Ich erinnerte mich an die 70er Jahre, als ich zusammen mit meiner Mutter auf den Pfarrhof gerufen wurde. Es hieß, ein Sprachforscher aus Bukarest wolle Aufnahmen über Dialekte machen. Gerade in Großpold war der Einfluss der beiden Dialekte im jeweiligen Sprachgebrauch interessant und wichtig. So wurde bei meiner Erzählung über den Pfingstbrauch des „Birkensetzens“ darauf geachtet, ob ich Worte oder Redewendungen aus dem Landlerischen ins Sächsische übersetzte oder unbewusst anwendete. In Großpold entstanden von 1966 bis 1975 mehr als 20 Tonbandaufnahmen sowohl in landlerischem als auch sächsischem Dialekt. Das vom Linguistikinstitut Bukarest getragene Projekt führten seinerzeit die Germanistin Ruth Kisch (1994 verstorben) und Heinrich Mantsch gemeinsam durch. Für Heinrich Mantsch, der heute in Düsselsdorf lebt, waren diese Mundartaufnahmen „unmittelbarer Beleg für unsere Sprache und wertvolle Klangspuren, die zurückverweisen auf die Herkunft der Siebenbürger Sachsen“. Heinrich Mantsch war in fast allen siebenbürgischen Ortschaften unterwegs und machte Tonaufnahmen. In freier Rede erzählten die Leute vom Alltagsleben, Geschichten oder besondere Ereignisse. Diese Sprachdokumente sind, gerade nach dem Massenexodus, von unschätzbarem Wert. Der siebenbürgische Dialekt ist eine Kulturleistung von besonderem Rang.
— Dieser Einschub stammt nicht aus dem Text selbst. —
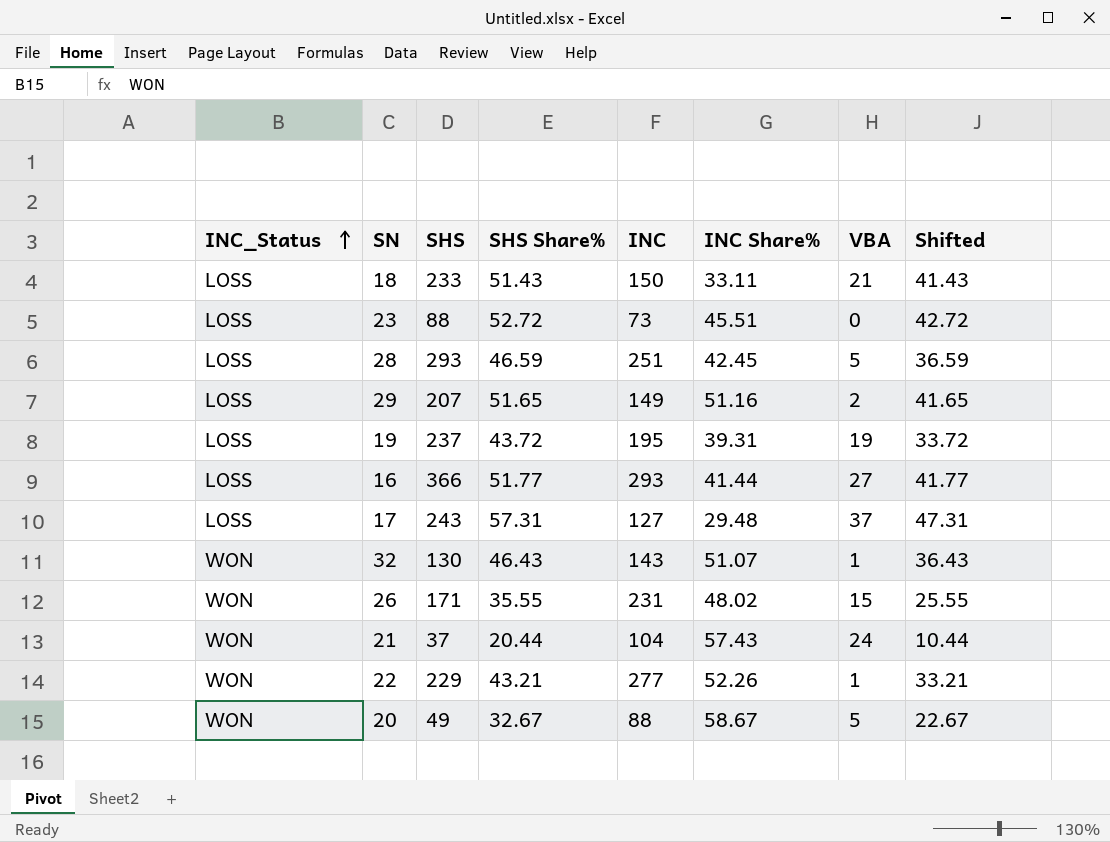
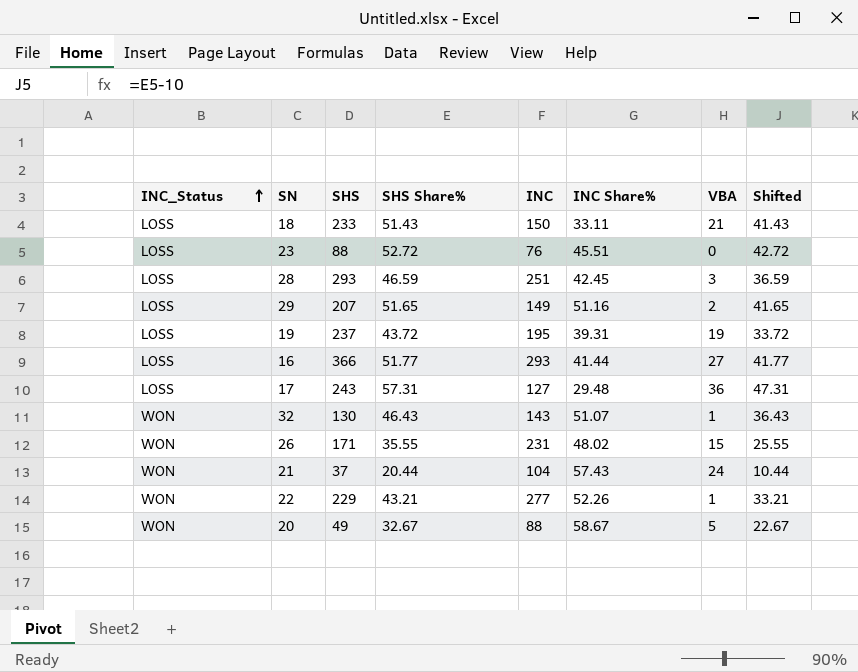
23 | INC: 73 -> 76
28 | VBA: 5 -> 3
17 | VBA: 37 -> 36

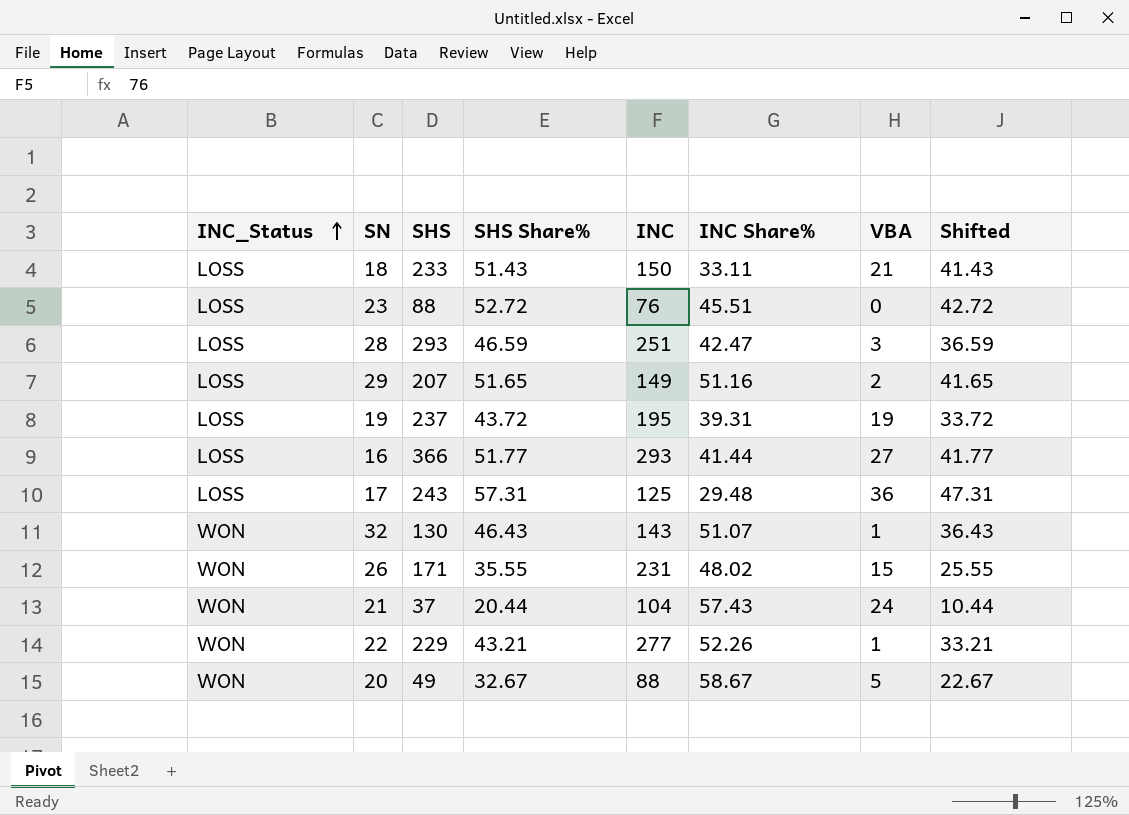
28 | INC Share%: 42.45 -> 42.47
17 | INC: 127 -> 125

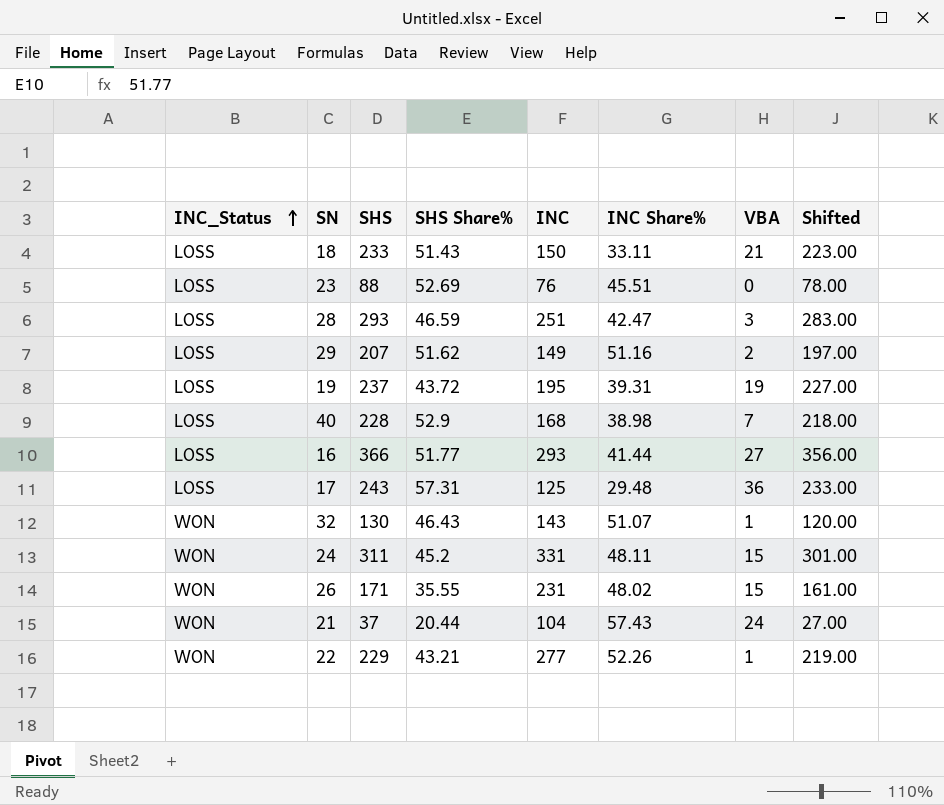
column Shifted | formula: [SHS Share%] - 10 -> [SHS] - 10
row 20: WON | 49 | 32.67 | 88 | 58.67 | 5 | 22.67 -> none
23 | SHS Share%: 52.72 -> 52.69
29 | SHS Share%: 51.65 -> 51.62
row 40: none -> LOSS | 228 | 52.9 | 168 | 38.98 | 7 | 218.00
row 24: none -> WON | 311 | 45.2 | 331 | 48.11 | 15 | 301.00

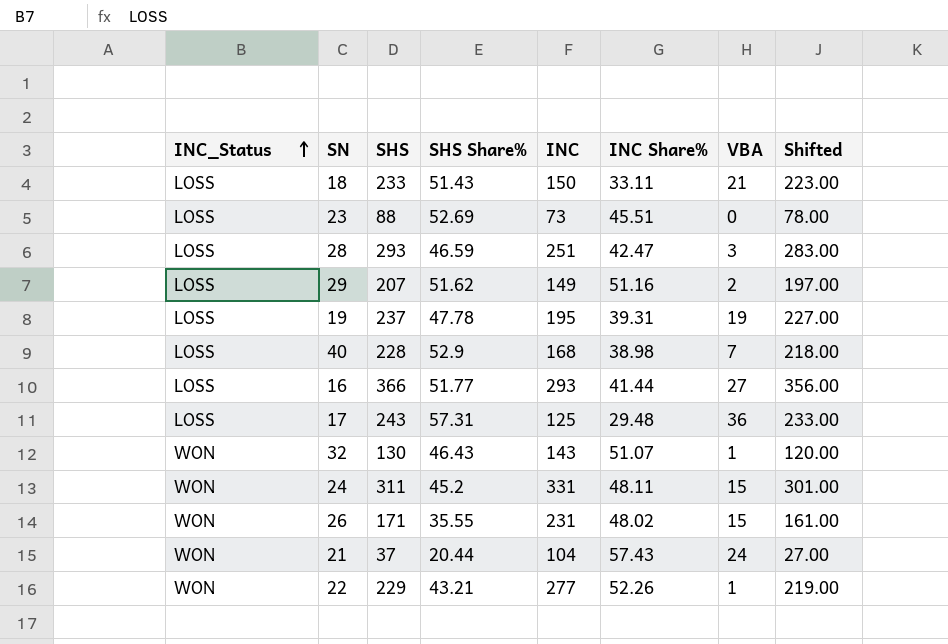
23 | INC: 76 -> 73
19 | SHS Share%: 43.72 -> 47.78

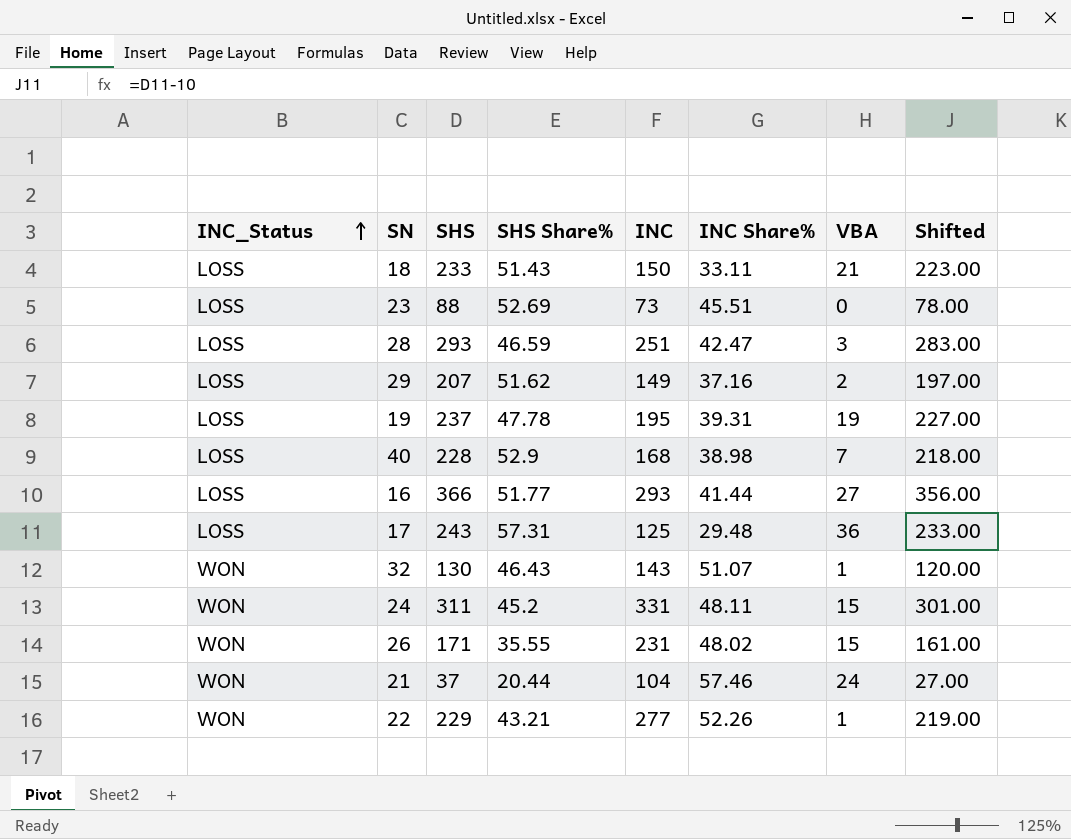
29 | INC Share%: 51.16 -> 37.16
21 | INC Share%: 57.43 -> 57.46

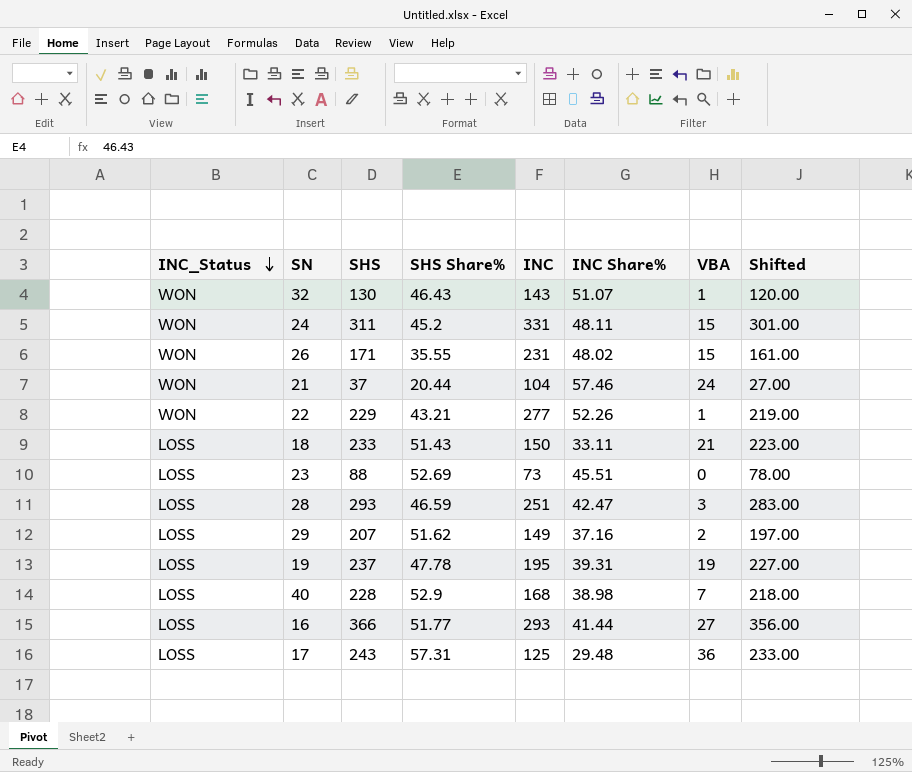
row order: INC_Status ascending -> INC_Status descending

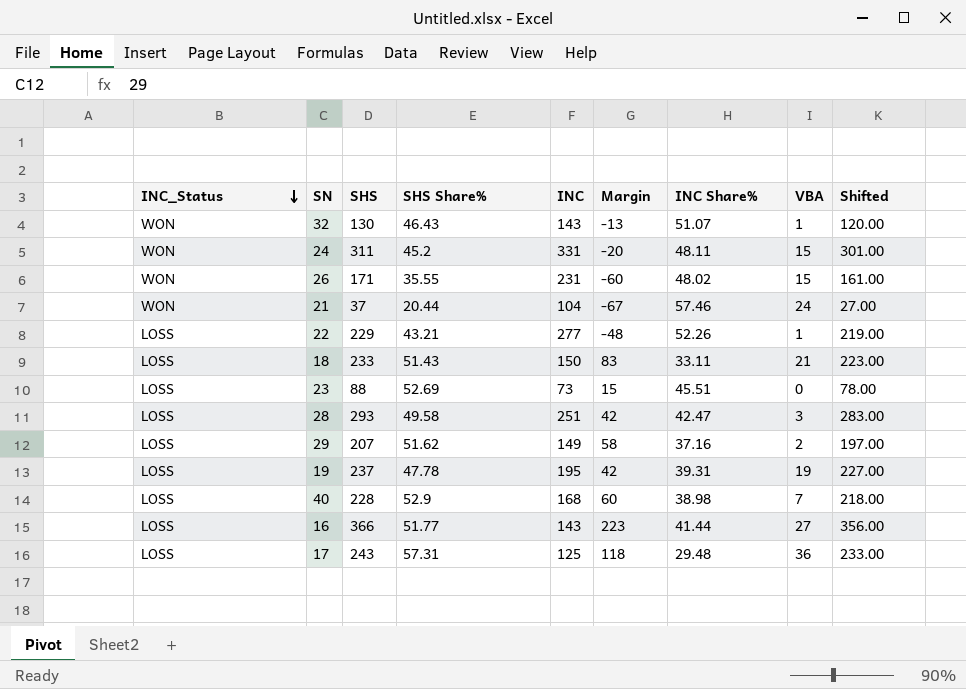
column Margin | formula: none -> [SHS] - [INC]
22 | INC_Status: WON -> LOSS
28 | SHS Share%: 46.59 -> 49.58
16 | INC: 293 -> 143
Die verschiedenen Mundarten sind nicht nur ein wesentlicher Bestandteil der Identität der Siebenbürger Sachsen, sondern enthalten auch viel kultur- und sozialspezifisches Wissen.
Rückseite der Postkarte, die Midi und Kathi 1943 ...
Rückseite der Postkarte, die Midi und Kathi 1943 aus Roșia Montană zum Namenstag an ihre Freundin Maria Scheiber in Großpold schrieben.
In den alphabetisch gelisteten Ortschaften finden sich faszinierende Beispiele über Sitten und Bräuche, der Arbeit auf dem Feld und Hof, Ereignisse aus den Dörfern, Märchen oder Begebenheiten aus dem täglichen Leben. Die Sprecher unterschiedlichen Alters, Geschlechts oder Berufes erzählen in freier Rede von dem, was sie beschäftigt oder was ihnen interessant erscheint.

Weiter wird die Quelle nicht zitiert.